There is growing support for public and untrammelled access to vast datasets held and curated by public authorities but less concern about the role that those same agencies have for putting the data in context – bluntly put: before or when releasing such data sets to the public, is there a public service imperative to deliver an information service as well as just a data product? Where should we draw the line between letting anyone mash-up, remix, re-analyse and re-position any public data – admitting the possibility (nay, given the global nature of the Internet, the likelihood) that it will be misused, abused and deliberately taken out of context to serve any one person’s ends – and ensuring that public data sets at least carry a Government Health Warning that “The Tolstoy Syndrome is extremely addictive. Selective use of public data will reinforce the habit.”
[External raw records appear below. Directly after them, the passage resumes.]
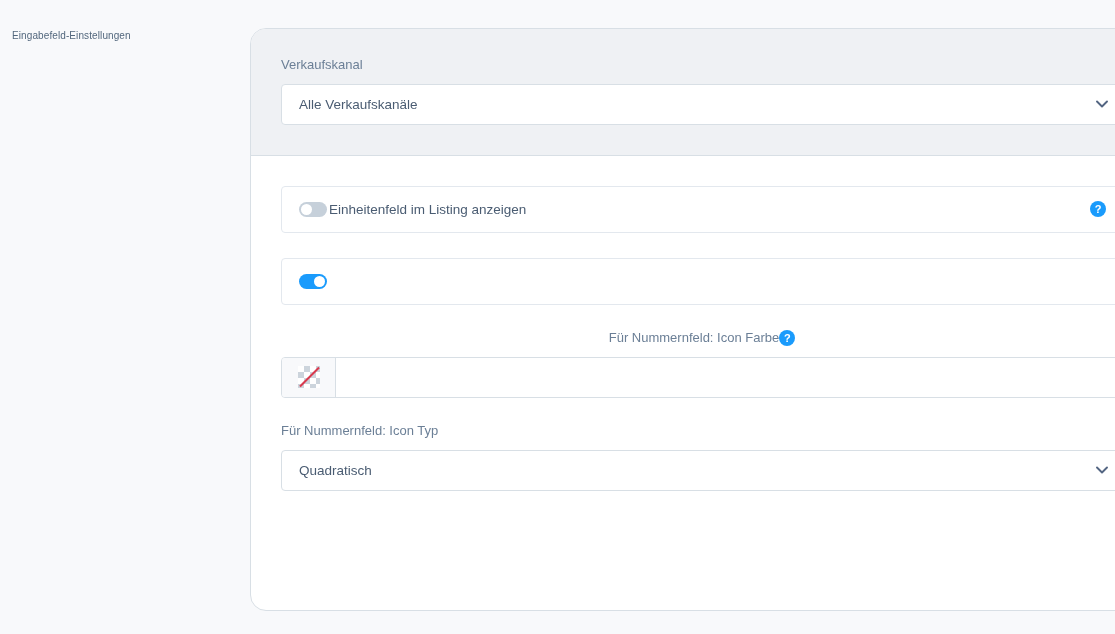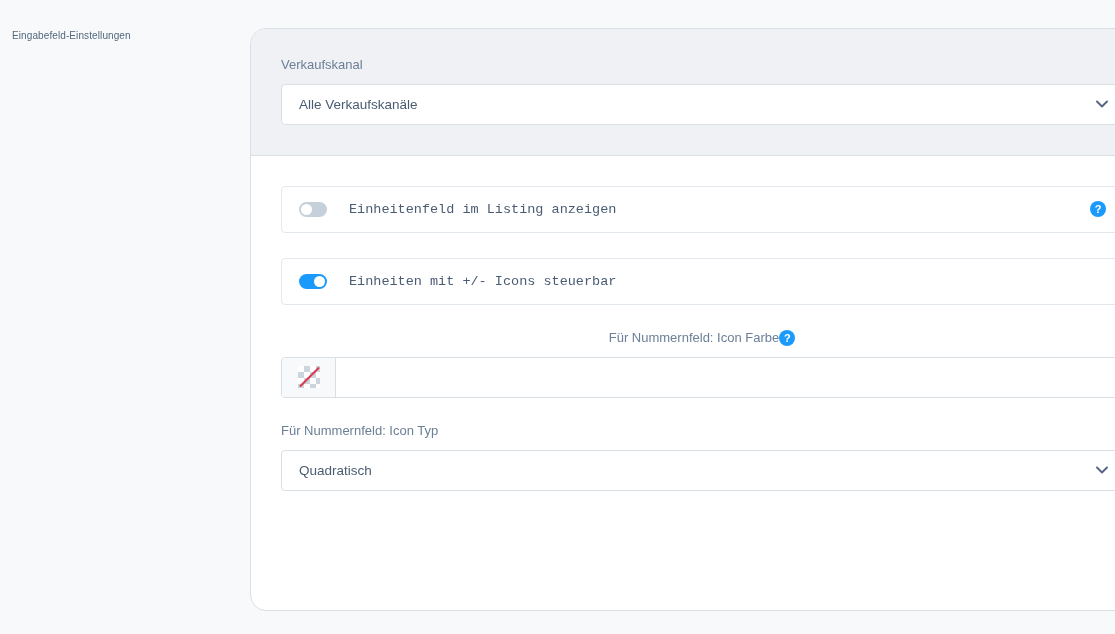--- a/index.html
+++ b/index.html
@@ -145,9 +145,8 @@
   .toggle-label {
     font-size: 13.5px;
     color: #4a5c72;
-    margin-left: 22px;
+    margin-left: 2px;
     flex: 1 1 auto;
-    font-family: Liberation Mono, monospace;
   }
 
   

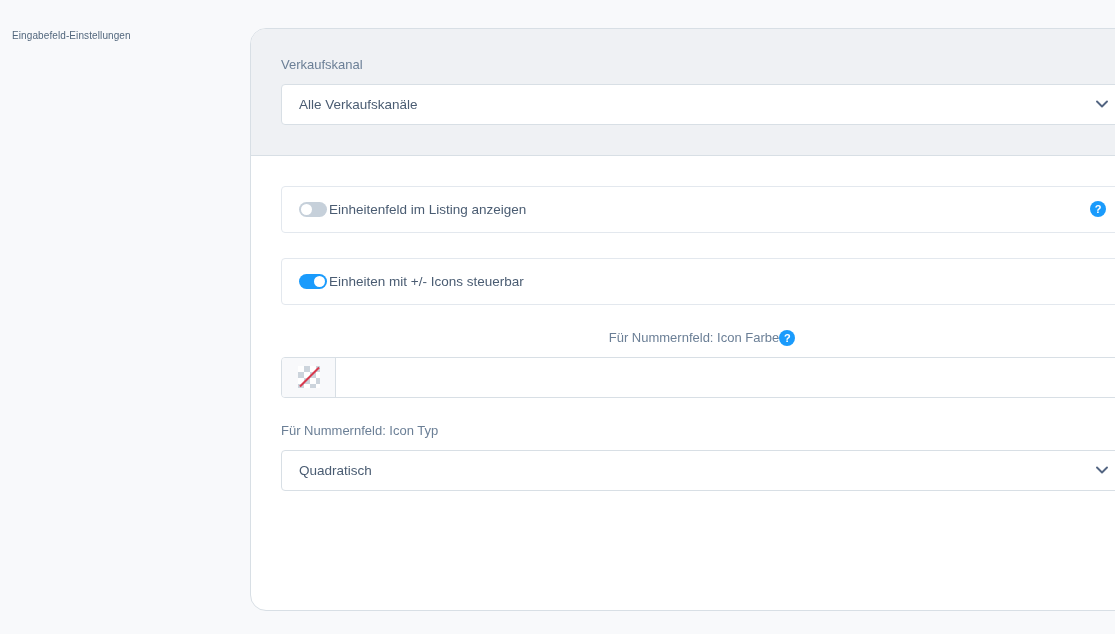--- a/index.html
+++ b/index.html
@@ -262,7 +262,6 @@
         <div class="switch on">
           <div class="knob"></div>
         </div>
-        <div class="toggle-label">Einheiten mit +/- Icons steuerbar</div>
       </div>
 
       <div class="block" style="margin-top:25px;">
You will find a high correlation between references to ‘open data’ and ‘disintermediation’ – ‘cutting out the middle man’ – as the movement is driven precisely by a desire to ‘get at the facts and the truth’. But facts don’t speak for themselves. Today’s conversation with Evan Sandhaus from the New York Times underlined my conviction: technology tools are great but they have their greatest impact when in the hands of skilled craftspeople –rNews is of limited value if journalists simply cream off the top and choose not to apply the scientific rigour that we have come to expect from first class investigative journalism. In the words of Carnegie Corporation in an article back in 2006, “it’s fair to ask whether the news organisations of today – and tomorrow – are up to the task of sustaining the informed citizenry on which democracy depends”. Institutions such as the New York Times and The Guardian probably are, and have shown how capable they are through continual reinvention and investment in technology. Your average open data enthusiast, working alone with little or no training or access to informed context, probably isn’t. But then I never bought into the “wisdom of crowds” and noosphere either.